Thursday, September 10, 2009

Tune In

Sometimes when I am stuck waiting for my wife to come back to the car from some errand or other, I sit in the passenger seat and slowly go up and down the dial of the radio: first on FM, then on AM. This is a fairly mindless task primarily because the car radio has a digital tuner. It is a simple matter to push the "seek" button and let the frequency elves do their magic. Back in the olden days, it was a much more exacting exercise. When you had to turn the dial just so, and the antenna really had to work.
In my youth, I can remember listening to a station primarily because it had a signal strong enough to reach me in the mountains of Colorado. KOA in Denver could blow out the screen doors on mobile homes from Grand Junction to Scottsbluff with fifty thousand watts of power. The fact that it was primarily news and sports didn't keep me from listening. They were the voice of the Denver Bears, Broncos and Nuggets. It was the sound of my summers.
There were some alternatives. We listened to KHOW, especially on Friday afternoons when "Hot Dog" Harold Moore would kick of the "Wonderful Weekend In The West" by playing "If I Had a Wagon I Would Go to Colorado." If we were very lucky, he'd even throw in "Rocky Mountain High" for good measure. There were some late nights when we twisted the knob just right and got KIMN, but listening to pop music was a luxury for the flat-landers. Up high in the Rockies the signals were battered, scattered, and ruined before they ever made it out of our speakers. We satisfied ourselves with the news, weather, traffic and sports that we could get, and savored those moments when a song might seep through the static from an era that we might all recognize.

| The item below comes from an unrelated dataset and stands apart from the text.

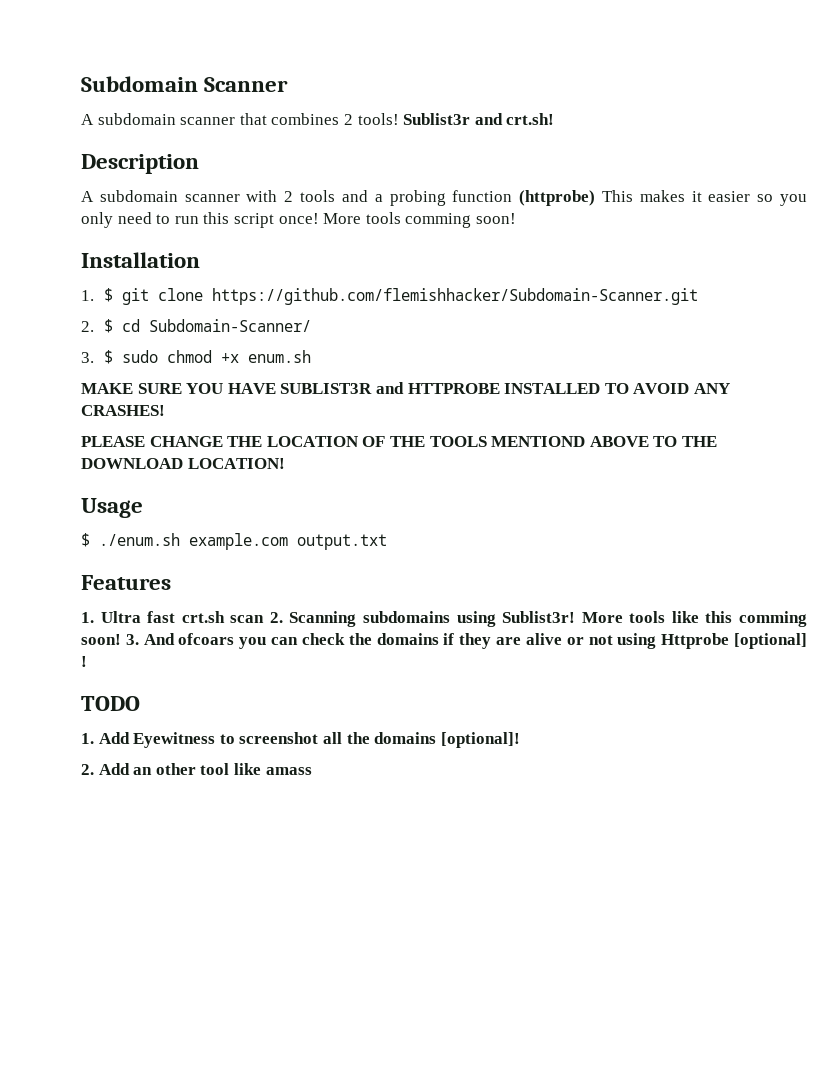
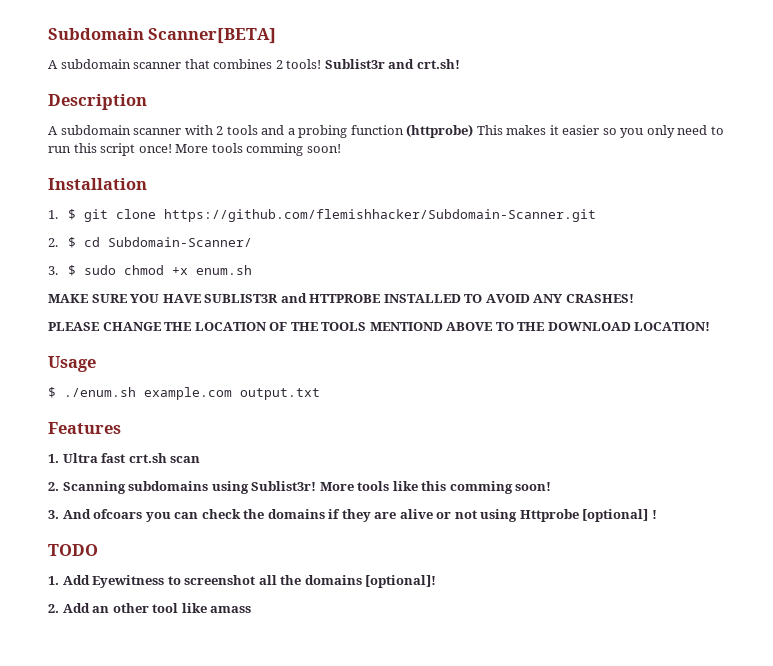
[204,77,289,92] Scanner -> [148,28,277,44] Scanner[BETA]
(265, 619) none -> (201, 459) //
(121, 639) none -> (552, 486) //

Nowadays, when I'm tuning around, trying to find nothing in particular, I am amazed at the lack of open space on the dial. There isn't much I want to listen to. Not all of it is in English. Clear Channel owns both KHOW and KOA now. Local radio personalities have given way to feeding stations for the pointy-headed twits and their rants. Talk radio. I'm still out there, looking for a song.